11th Nov 2019 15:06
2019/18
CHARLES TAYLOR PLC ("CHARLES TAYLOR")
JEWEL BIDCO LIMITED ("JEWEL")
On 19 September, Charles Taylor and Jewel announced that they had reached agreement on the terms of a recommended cash offer by Jewel for Charles Taylor to be implemented by means of a scheme of arrangement. On 16 October, the scheme circular was published and a meeting of Charles Taylor shareholders has been convened for 22 November to approve the scheme to implement the Jewel offer.
On 8 November, Charles Taylor and Jewel announced that they had reached agreement on the terms of an increased recommended cash offer by Jewel for Charles Taylor. In the same announcement, Charles Taylor also announced that, following the publication of the scheme circular, it had received an approach in respect of a possible offer from a third party. Under Rule 2.4(b) of the Takeover Code, there was no requirement for the potential competing offeror to be identified.

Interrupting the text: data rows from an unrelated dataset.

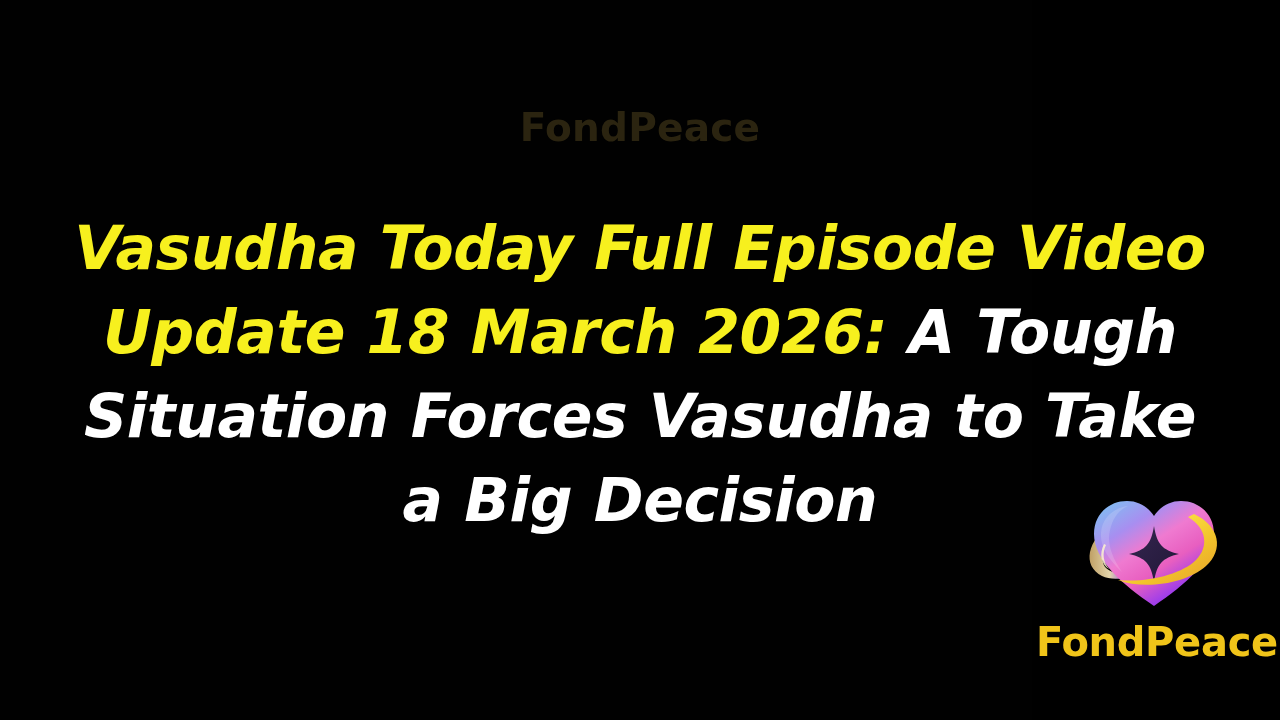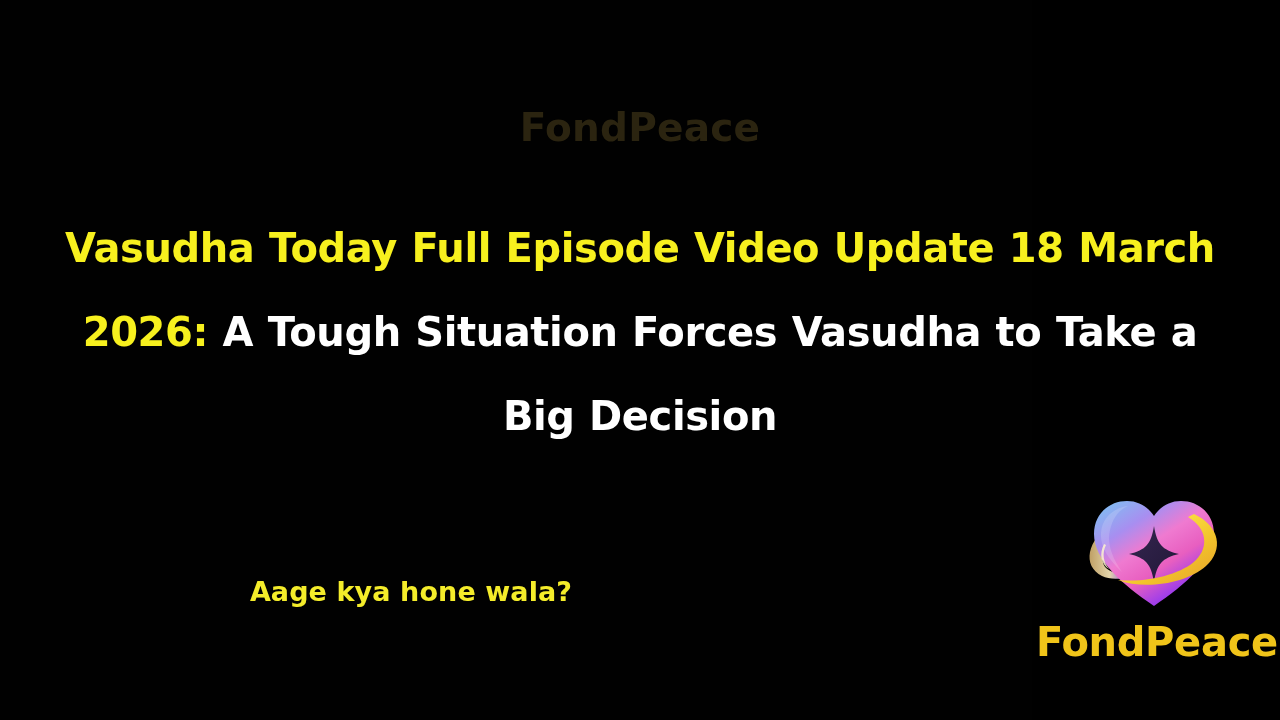--- a/index.html
+++ b/index.html
@@ -39,25 +39,26 @@
 
   
   .headline {
     position: absolute;
     left: 64px;
     top: 206px;
     width: 1152px;
     text-align: center;
     font-family: "DejaVu Sans", sans-serif;
     font-weight: 700;
-    font-size: 40px;
+    font-size: 60px;
     line-height: 84px;
     letter-spacing: -0.4px;
     color: #ffffff;
     word-spacing: 1px;
+    font-style: italic;
   }
   .headline .hl-yellow {
     color: #f7f01e;
   }
   .headline .hl-white {
     color: #ffffff;
   }
 
   
   .subtitle {
@@ -112,21 +113,20 @@
 <body>
 
 <div id="thumbnail-canvas">
 
   <div class="bg-watermark">FondPeace</div>
 
   <div class="headline">
     <span class="hl-yellow">Vasudha Today Full Episode Video Update 18 March 2026:</span><span class="hl-white"> A Tough Situation Forces Vasudha to Take a Big Decision</span>
   </div>
 
-  <div class="subtitle">Aage kya hone wala?</div>
 
   <div class="brand-logo">
 
     <div class="brand-mark">
       <svg viewBox="0 0 152 132" xmlns="http://www.w3.org/2000/svg">
         <defs>
           <linearGradient id="heartGrad" x1="0.12" y1="0.05" x2="0.82" y2="1">
             <stop offset="0%" stop-color="#86b7f2"></stop>
             <stop offset="22%" stop-color="#a88ef0"></stop>
             <stop offset="42%" stop-color="#ef7ad0"></stop>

In accordance with Rule 2.6(e) and Section 4 of Appendix 7 of the Code, the Panel Executive has ruled that the potential competing offeror must, by not later than 5.00pm on 15 November, clarify its position by either: (a) announcing a firm intention to make an offer for Charles Taylor in accordance with Rule 2.7 of the Code; or (b) confirming to Charles Taylor that it does not intend to make an offer, in which case Charles Taylor must promptly announce that fact and the potential competing offeror will be treated as if it had then made a statement to which Rule 2.8 of the Code applies.
This deadline will cease to apply if, before that time, a party other than Jewel has announced a firm intention to make an offer for Charles Taylor under Rule 2.7 of the Code.
Each of Charles Taylor, Jewel and the potential competing offeror has accepted this ruling.